The old house was easy enough to find off of Interstate 70.   The language used to describe this particular Air BnB was “secluded” or “semi-secluded.  I hadn’t questioned my choice much until I was driving earlier and the thought occurred, Do I really want to be semi-secluded by myself in Kansas City? 

I arrived, tired…, after eight, just as the evening light turned blue  The drive from Bloomington, while manageable, was long and the summer heat made impressions on my skin, hours of time over 100 degrees.  The house was advertised as cozy, just off the interstate, all accurate.  The front drive was on a slope, with an old fashioned clothes line stuck crookedly in the lawn.  I walked through a screened-in porch housing a wet ‘smoking couch’ and used the key pad to retrieve the key from the lock box.  As I opened the first door, a second door to my left with an opened combination locked blew open.  Behind a flimsy bead curtain the opened combination lock door revealed a pathway of paint-chipped wood stairs down to a basement crammed with old junk.  A turned over wooden dresser, a white baby carriage, trunks, old lamps…, the rest was left up to my imagination as I hurried up the second set of stairs into the house.

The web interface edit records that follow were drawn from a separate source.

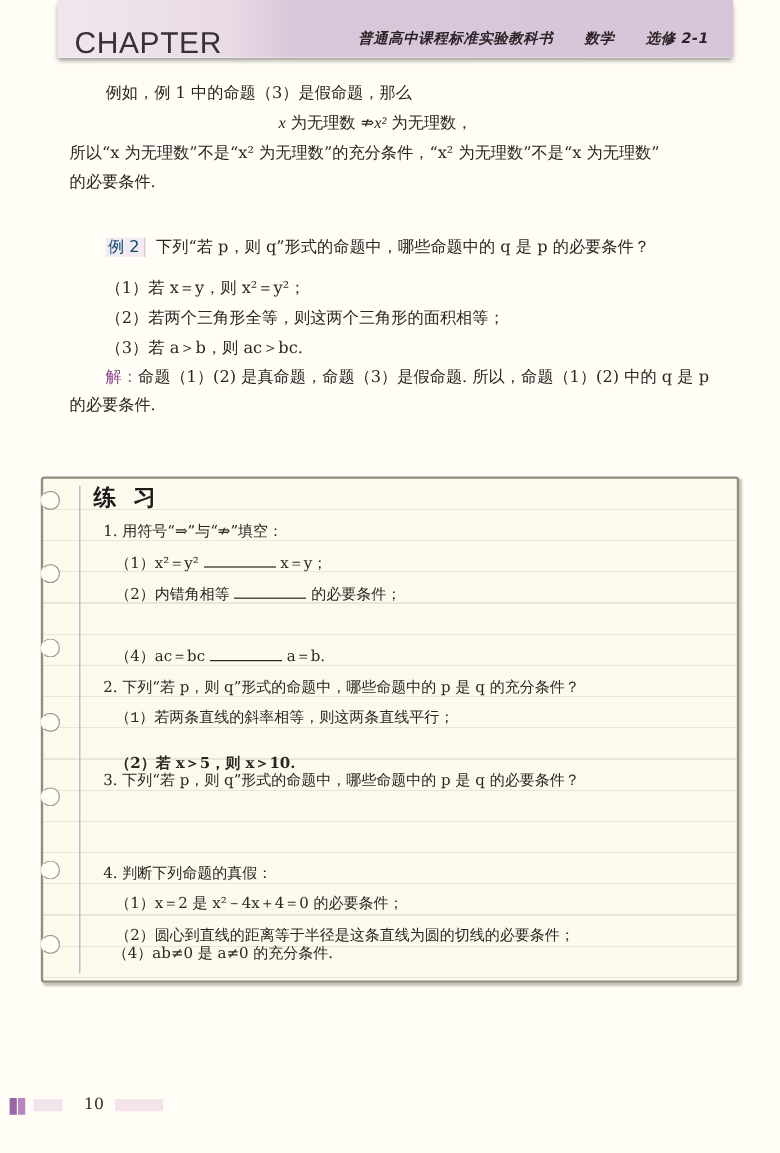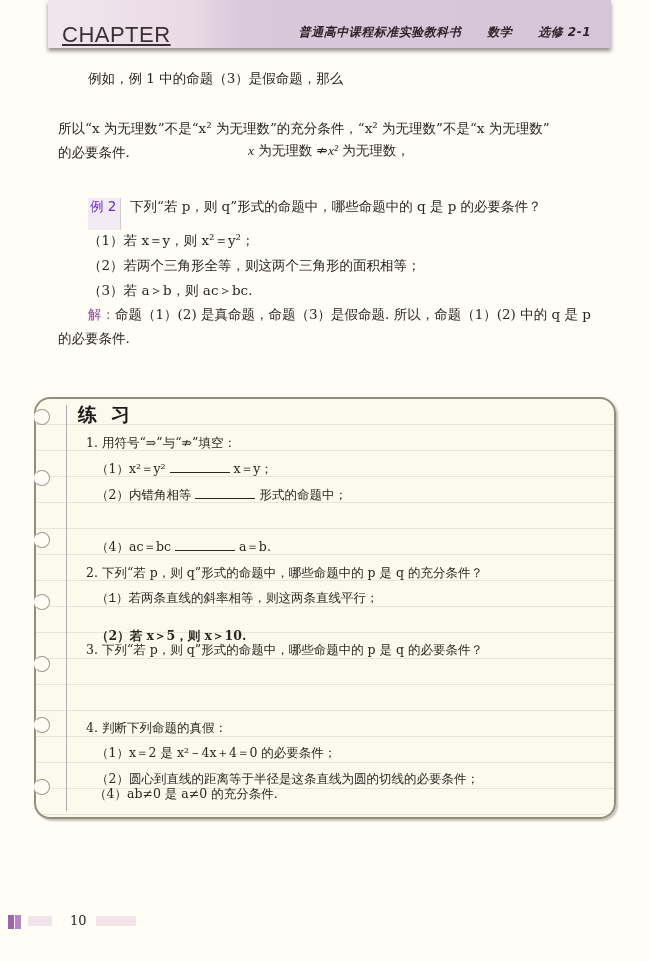"CHAPTER" .header .chapter { font-size: 22px -> 25px; text-decoration: underline -> none }
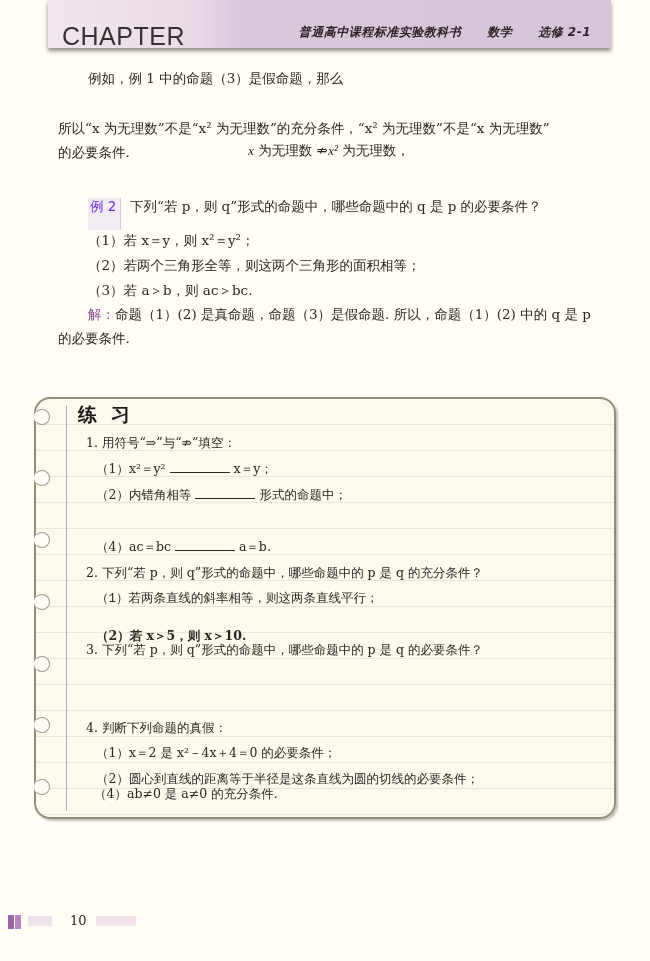"x 为无理数 ⇏x² 为无理数，" div.text { left: 248px -> 232px; margin-top: 47px -> none }
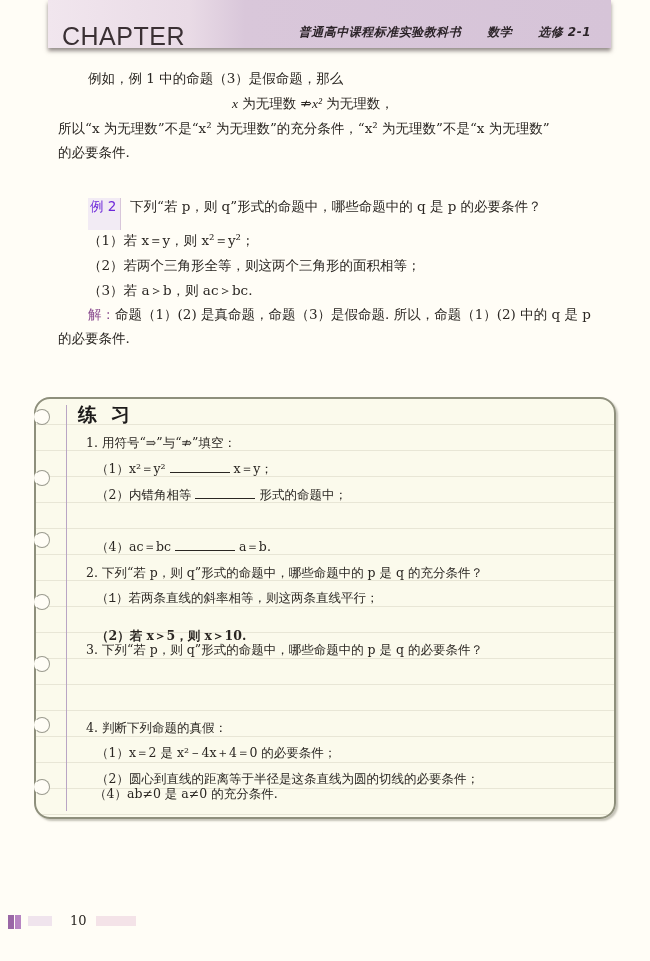"例 2" .ex-label { color: #6d28d9 -> #0c4a6e; padding: 0 4px 16px 2px -> 0 4px 0 2px }
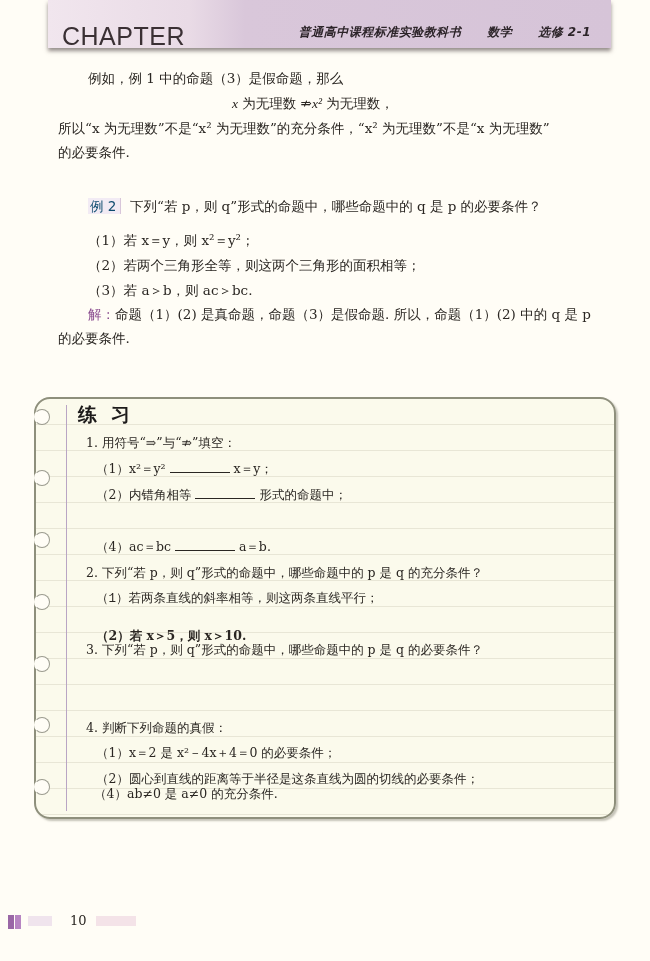"练习" .practice { border-radius: 16px -> 3px }
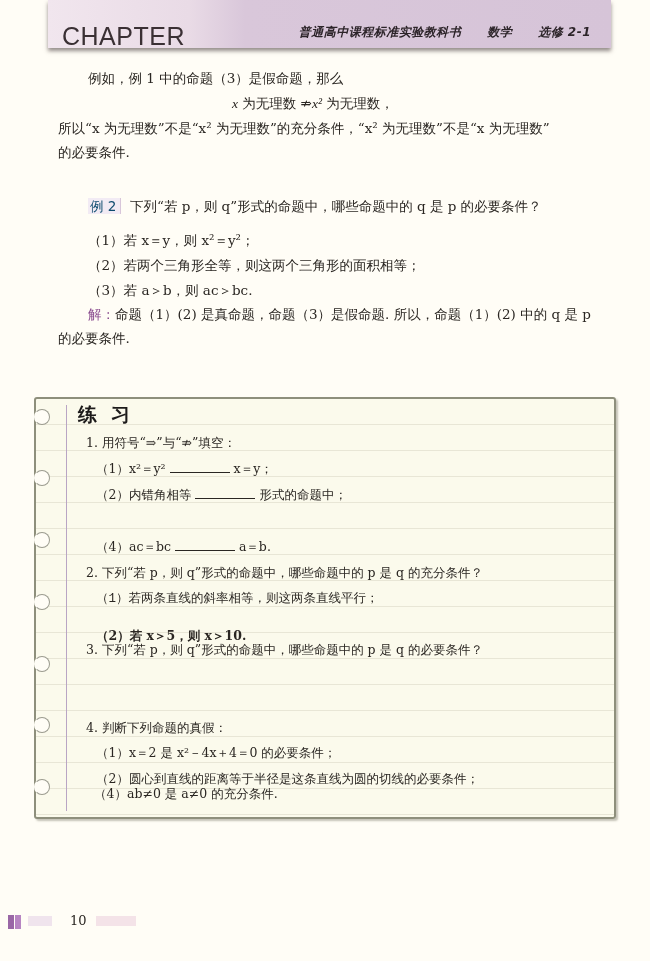"形式的命题中；" span { text: 形式的命题中 -> 的必要条件 }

I stood, back in time, next to the lime green stove and fridge and wood paneled cabinets.  The furniture clock above the sink was no longer working and two glass roosters stared at me, each out of one eye.  I knew at that moment I was not going to sleep that night.  On the white board next to a broken rotary phone, written in black marker “Welcome, Allison,” followed by some scrolled symbology-little doodles that looked like diamonds and triangles with eyes in them.  The hosts also wrote, “let us know when you arrive.”

All logic in me knew that I would not be killed this evening, only haunted by the unlatched door.  And a little spooked by the other locked door at the end of the living room…, and the way the ceiling fans were not regular-size but miniature and rainbow colored, like each of the bedrooms were for children and never changed.  A rainbow sticky horse lined one wall, dust bunnies collected under the bed.  And each room had large metal floor grates with eye views directly down to the basement.

I called the owner to let her know I arrived, and let her know the basement door was open.    In less than ten minutes she arrived, rapped her hand on the outside door.  I answered her knock, said hello.  She moved fast past me, slid in and clicked the lock on the basement door.  Her long grey hair smelled of smoke and old water.

“Sorry,” she says, “that basement is really creepy, all of my grandmother’s eleven-room farmhouse is stored down there.”

As quickly as she slid in, she slid out, waving to me from her car parked at the end of the driveway.   I stood blank in the doorway next to the locked basement, still feeling that eerie energy, now with the picture in my mind that this woman’s grandmother is trapped down there.  I don’t know if it was better knowing what this house was sitting on top of, or not.  But all night, all I could picture is the ghost of this woman’s grandmother floating around in the basement running into old wooden chests and bureaus, knocking them over, begging to be recognized and out let out of the rotting basement.   Maybe I should have left the door unlocked.